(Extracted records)
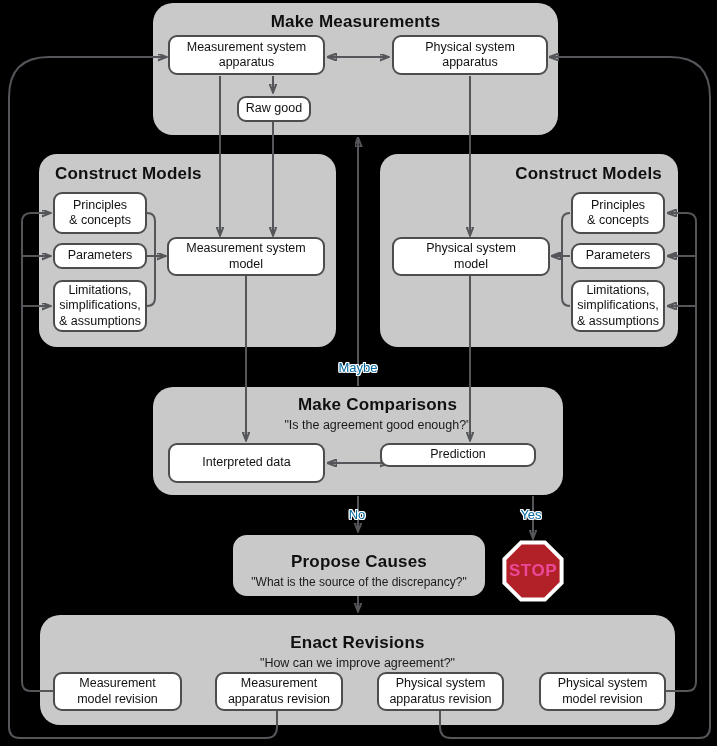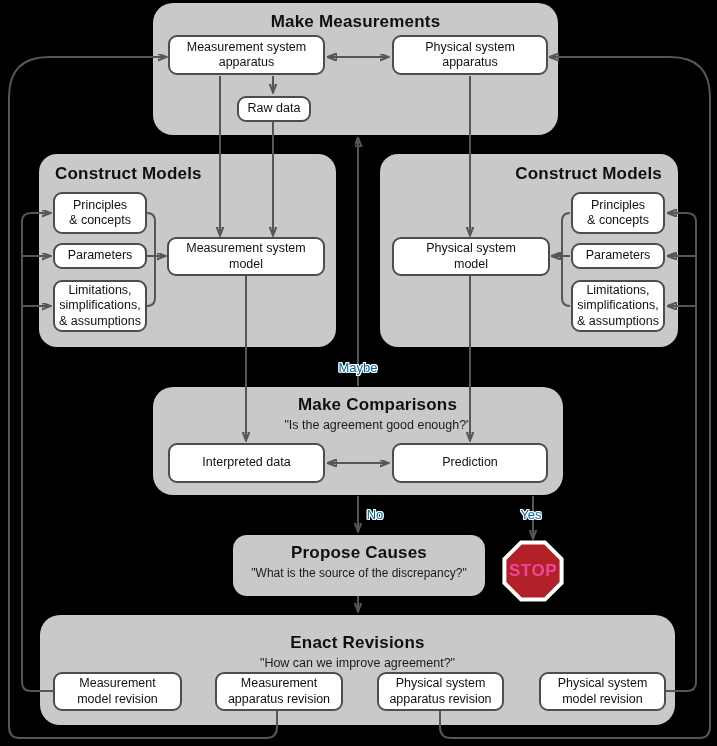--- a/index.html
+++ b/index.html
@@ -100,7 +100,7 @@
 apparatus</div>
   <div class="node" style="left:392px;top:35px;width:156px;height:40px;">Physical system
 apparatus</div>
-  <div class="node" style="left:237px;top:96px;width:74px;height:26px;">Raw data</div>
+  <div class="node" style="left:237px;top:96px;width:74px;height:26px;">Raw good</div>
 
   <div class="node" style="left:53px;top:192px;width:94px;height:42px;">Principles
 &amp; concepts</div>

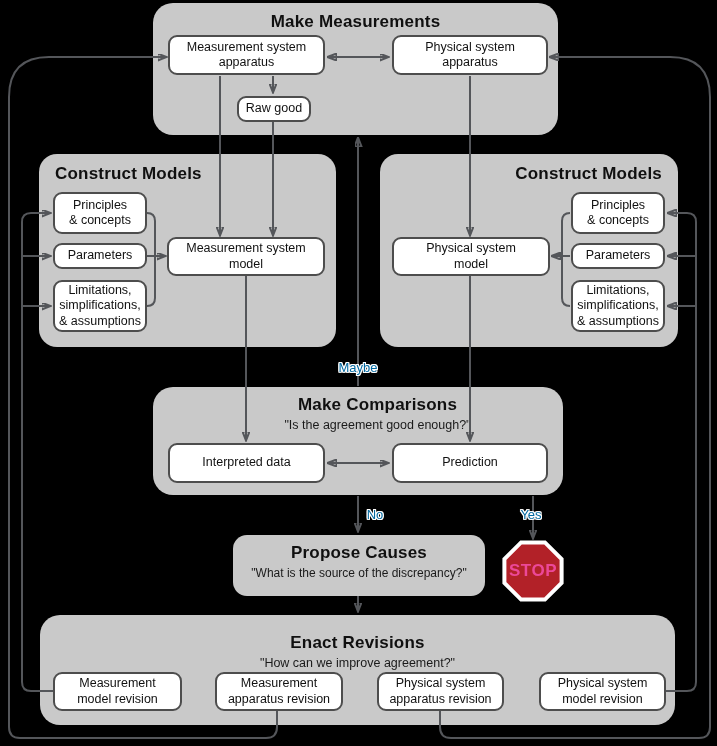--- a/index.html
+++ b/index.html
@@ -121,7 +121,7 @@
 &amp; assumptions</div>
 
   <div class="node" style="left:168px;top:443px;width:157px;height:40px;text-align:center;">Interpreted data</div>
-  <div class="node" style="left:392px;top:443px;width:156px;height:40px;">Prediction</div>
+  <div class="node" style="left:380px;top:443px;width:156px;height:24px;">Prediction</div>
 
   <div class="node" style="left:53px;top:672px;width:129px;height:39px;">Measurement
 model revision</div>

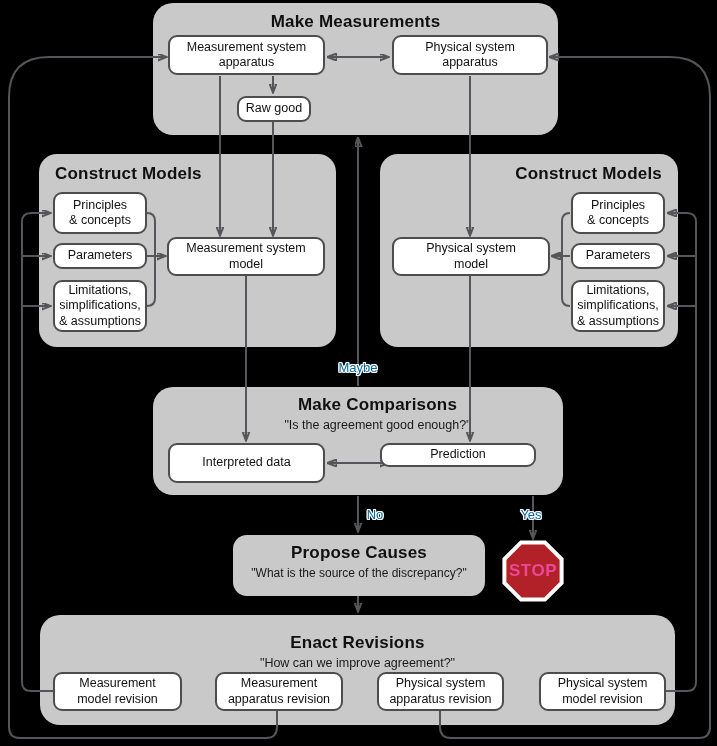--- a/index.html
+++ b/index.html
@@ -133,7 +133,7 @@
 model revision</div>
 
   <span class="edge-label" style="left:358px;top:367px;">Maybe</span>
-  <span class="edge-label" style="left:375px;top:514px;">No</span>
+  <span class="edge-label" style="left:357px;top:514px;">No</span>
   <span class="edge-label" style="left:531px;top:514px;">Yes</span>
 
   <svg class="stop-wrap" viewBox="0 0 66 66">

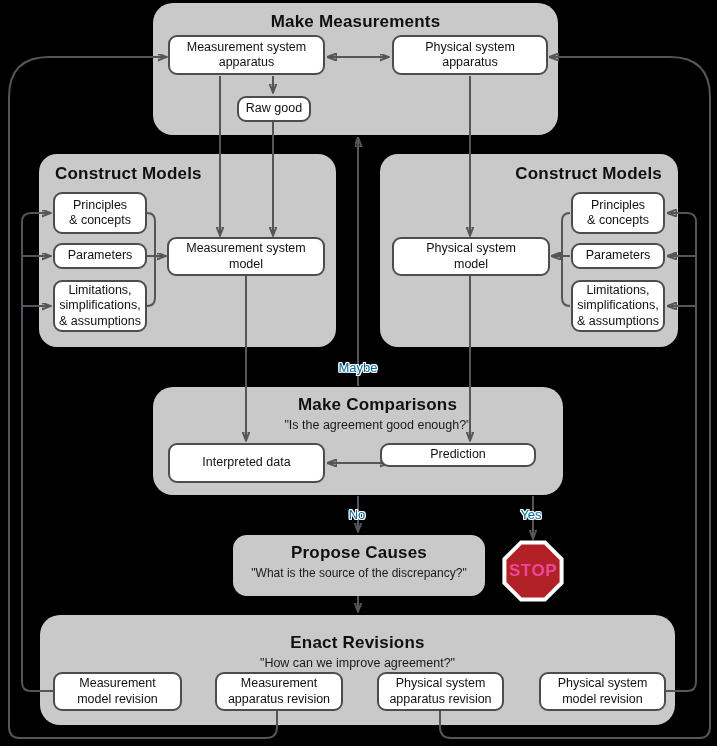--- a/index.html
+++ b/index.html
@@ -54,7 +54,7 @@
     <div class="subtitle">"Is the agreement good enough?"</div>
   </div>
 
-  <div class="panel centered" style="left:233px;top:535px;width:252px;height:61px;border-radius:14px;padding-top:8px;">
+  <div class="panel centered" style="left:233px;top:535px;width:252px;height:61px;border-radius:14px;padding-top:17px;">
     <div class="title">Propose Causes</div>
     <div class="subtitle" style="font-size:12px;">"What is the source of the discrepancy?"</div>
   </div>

Exercise details
Scan the lines above, and whenever one holds the string "subtitle", copy it.

Response
     <div class="subtitle">"Is the agreement good enough?"</div>
     <div class="subtitle" style="font-size:12px;">"What is the source of the discrepancy?"</div>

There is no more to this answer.